Achieving Custom Batch Size Consumption in Kafkajs using the `eachMessage` Callback
Introduction
Kafka is a strong distributed streaming platform that enables real-time data processing and consumption. When dealing with Kafka, you may encounter situations in which you need to consume a certain number of messages in a batch. However, the KafkaJS library does not provide an easy mechanism to accomplish this. In this article, we’ll look at how to use KafkaJS’s eachMessage
method to implement batch consuming with a given batch size. We’ll also make sure that the batch is processed even if it doesn’t reach the necessary size within the predefined time frame.
Table of Contents
· Introduction
· Table of Contents
· Prerequisites
· Dependencies and Configuration
· Creating the Consumer and Topic
· Running the Consumer
· Batch Processing Logic
· Consuming Each Message
· Conclusion
Prerequisites
- Fundamental knowledge of Kafka concepts like topics, brokers, and consumer groups.

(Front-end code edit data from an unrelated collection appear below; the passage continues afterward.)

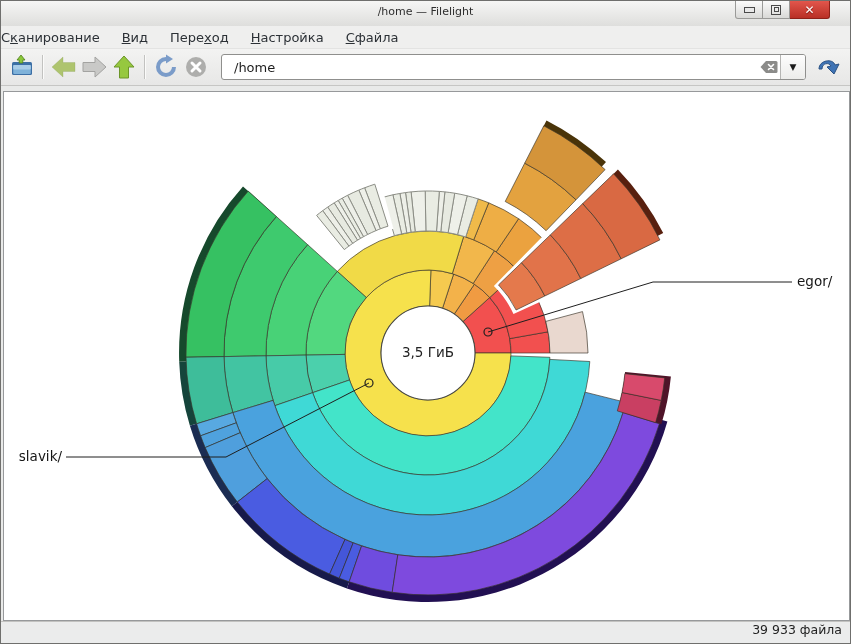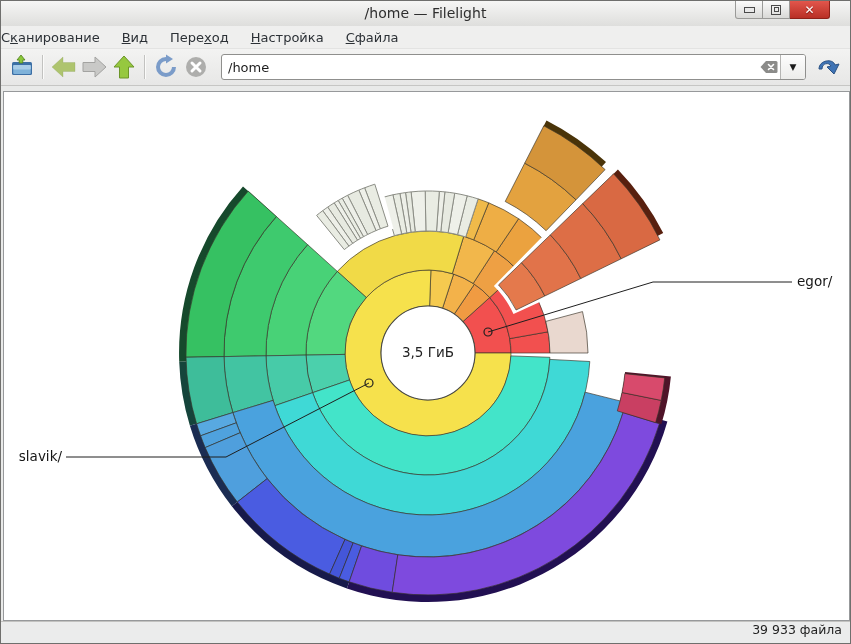--- a/index.html
+++ b/index.html
@@ -6,7 +6,7 @@
   #window{position:relative;width:851px;height:644px;background:#e9eae9;border:1px solid #6f6f6d;box-sizing:border-box;overflow:hidden;}
   
   #titlebar{position:absolute;left:0;top:0;right:0;height:25px;background:linear-gradient(#f6f6f5,#dededc);border-bottom:1px solid #b4b4b2;}
-  #title{position:absolute;left:0;right:0;top:4px;text-align:center;font-size:14px;color:#2e2e2e;}
+  #title{position:absolute;left:0;right:0;top:4px;text-align:center;font-size:11px;color:#2e2e2e;}
   .winbtns{position:absolute;right:20px;top:0;height:18px;display:flex;}
   .wbtn{height:17px;border:1px solid #9a9a98;border-top:none;background:linear-gradient(#fbfbfb,#d9d9d7);display:flex;align-items:center;justify-content:center;}
   .wbtn.min{width:26px;border-radius:0 0 0 3px;}

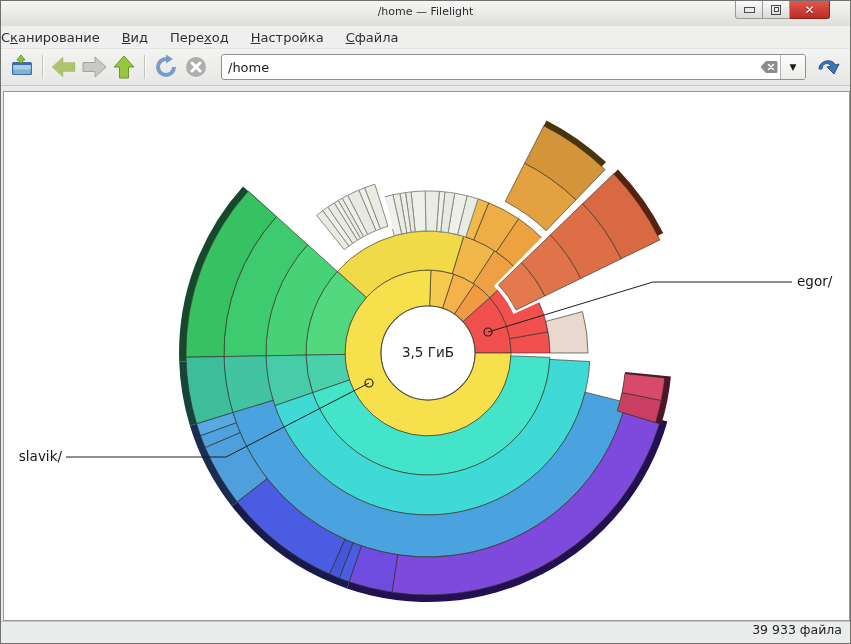--- a/index.html
+++ b/index.html
@@ -25,7 +25,7 @@
   .tbtn{width:30px;height:30px;display:flex;align-items:center;justify-content:center;flex:0 0 auto;}
   .tsep{width:1px;height:24px;background:#c2c2c0;border-right:1px solid #fbfbfa;margin:0 5px;flex:0 0 auto;}
   #locbar{flex:1 1 auto;height:24px;background:#fff;border:1px solid #8f8f8d;border-radius:3px;margin:0 8px 0 10px;display:flex;align-items:center;overflow:hidden;}
-  #locinput{flex:1;border:none;outline:none;font-size:13px;color:#1c1c1c;padding:0 6px;font-family:"DejaVu Sans","Liberation Sans",sans-serif;background:transparent;}
+  #locinput{flex:1;border:none;outline:none;font-size:13px;color:#1c1c1c;padding:0 12px;font-family:"DejaVu Sans","Liberation Sans",sans-serif;background:transparent;}
   #clearbtn{width:22px;height:22px;display:flex;align-items:center;justify-content:center;flex:0 0 auto;}
   #dropbtn{width:24px;height:24px;border-left:1px solid #b5b5b3;background:linear-gradient(#fdfdfd,#ececea);display:flex;align-items:center;justify-content:center;flex:0 0 auto;font-size:9px;color:#1a1a1a;}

- Node.js and npm are installed on your machine.
- The
kafkajs
library and the@kafkajs/confluent-schema-registry
package are installed.
npm install kafkajs @kafkajs/confluent-schema-registry
Dependencies and Configuration
The code starts by importing the required dependencies and setting up the Kafka and Schema Registry instances.
const { Kafka } = require('kafkajs');
const { SchemaRegistry } = require('@kafkajs/confluent-schema-registry');
// Configure Kafka
const kafka = new Kafka({
clientId: 'batch-consumer',
brokers: ['localhost:9092'], // Replace with your Kafka broker(s) configuration
});
const registry = new SchemaRegistry({
host: 'http://localhost:8081/'
});
Here, we import Kafka
and SchemaRegistry
from their respective modules. The Kafka
library is used to create a Kafka instance with the desired configuration, such as the clientId
and brokers
(replace them with your specific configuration). The SchemaRegistry
library is used to build an instance of schema registry for working with Avro schemas.
Creating the Consumer and Topic
Next, we create the consumer and provide the topic from which we want to consume events.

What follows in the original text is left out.